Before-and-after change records
BEGIN

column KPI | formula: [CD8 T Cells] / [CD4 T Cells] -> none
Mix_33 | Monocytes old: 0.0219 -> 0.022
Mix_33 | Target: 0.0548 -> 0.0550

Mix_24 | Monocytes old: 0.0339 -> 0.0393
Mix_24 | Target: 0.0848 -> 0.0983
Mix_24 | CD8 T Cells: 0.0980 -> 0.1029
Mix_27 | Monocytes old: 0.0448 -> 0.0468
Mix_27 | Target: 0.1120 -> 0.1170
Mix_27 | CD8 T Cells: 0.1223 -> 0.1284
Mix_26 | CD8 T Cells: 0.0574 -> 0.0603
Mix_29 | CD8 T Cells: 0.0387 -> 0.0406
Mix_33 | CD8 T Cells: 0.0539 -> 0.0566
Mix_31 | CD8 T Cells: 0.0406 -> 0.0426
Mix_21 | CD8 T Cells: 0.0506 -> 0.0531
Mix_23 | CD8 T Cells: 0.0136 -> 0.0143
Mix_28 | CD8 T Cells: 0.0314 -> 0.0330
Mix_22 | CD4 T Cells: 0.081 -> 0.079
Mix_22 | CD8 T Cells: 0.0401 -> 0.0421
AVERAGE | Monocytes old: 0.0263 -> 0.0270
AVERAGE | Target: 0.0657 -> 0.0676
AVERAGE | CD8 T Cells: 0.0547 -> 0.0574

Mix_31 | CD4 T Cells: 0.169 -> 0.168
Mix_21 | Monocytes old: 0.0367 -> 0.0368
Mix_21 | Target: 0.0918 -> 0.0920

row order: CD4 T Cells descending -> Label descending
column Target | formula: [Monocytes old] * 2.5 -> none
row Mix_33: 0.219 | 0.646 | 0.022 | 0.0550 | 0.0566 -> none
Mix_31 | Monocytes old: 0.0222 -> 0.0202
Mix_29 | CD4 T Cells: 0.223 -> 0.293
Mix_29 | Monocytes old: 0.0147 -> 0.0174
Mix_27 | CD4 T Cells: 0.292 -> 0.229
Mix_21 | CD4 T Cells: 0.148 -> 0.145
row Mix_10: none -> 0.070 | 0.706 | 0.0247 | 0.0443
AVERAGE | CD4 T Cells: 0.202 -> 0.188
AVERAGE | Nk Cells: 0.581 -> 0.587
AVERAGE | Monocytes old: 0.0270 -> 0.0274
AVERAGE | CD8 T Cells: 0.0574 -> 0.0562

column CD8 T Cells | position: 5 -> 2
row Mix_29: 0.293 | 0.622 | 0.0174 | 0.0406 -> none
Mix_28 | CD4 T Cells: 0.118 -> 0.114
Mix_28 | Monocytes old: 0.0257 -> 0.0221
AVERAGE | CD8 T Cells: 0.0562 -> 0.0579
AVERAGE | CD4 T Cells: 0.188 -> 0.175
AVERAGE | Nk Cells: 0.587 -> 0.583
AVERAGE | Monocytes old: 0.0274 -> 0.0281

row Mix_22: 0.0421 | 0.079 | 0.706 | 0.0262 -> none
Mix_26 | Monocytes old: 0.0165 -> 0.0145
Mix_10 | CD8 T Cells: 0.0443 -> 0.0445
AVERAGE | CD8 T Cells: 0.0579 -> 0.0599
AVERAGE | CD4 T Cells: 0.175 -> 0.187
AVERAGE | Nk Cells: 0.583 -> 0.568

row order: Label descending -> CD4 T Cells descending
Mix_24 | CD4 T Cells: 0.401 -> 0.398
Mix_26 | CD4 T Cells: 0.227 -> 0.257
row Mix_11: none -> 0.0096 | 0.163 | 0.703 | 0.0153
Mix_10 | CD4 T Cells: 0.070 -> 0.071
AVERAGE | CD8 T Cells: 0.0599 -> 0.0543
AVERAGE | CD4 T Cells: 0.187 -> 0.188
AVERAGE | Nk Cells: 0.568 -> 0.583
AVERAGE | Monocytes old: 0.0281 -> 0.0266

END

- **EXERCISE AIM**: Above are the records; repeat exactly the lines from the one holding "Mix_28 | Monocytes old: 0.0257 -> 0.0221" down to the one holding "Mix_26 | Monocytes old: 0.0165 -> 0.0145", end lines included.

- **SOLUTION TO THIS EXERCISE**:
Mix_28 | Monocytes old: 0.0257 -> 0.0221
AVERAGE | CD8 T Cells: 0.0562 -> 0.0579
AVERAGE | CD4 T Cells: 0.188 -> 0.175
AVERAGE | Nk Cells: 0.587 -> 0.583
AVERAGE | Monocytes old: 0.0274 -> 0.0281

row Mix_22: 0.0421 | 0.079 | 0.706 | 0.0262 -> none
Mix_26 | Monocytes old: 0.0165 -> 0.0145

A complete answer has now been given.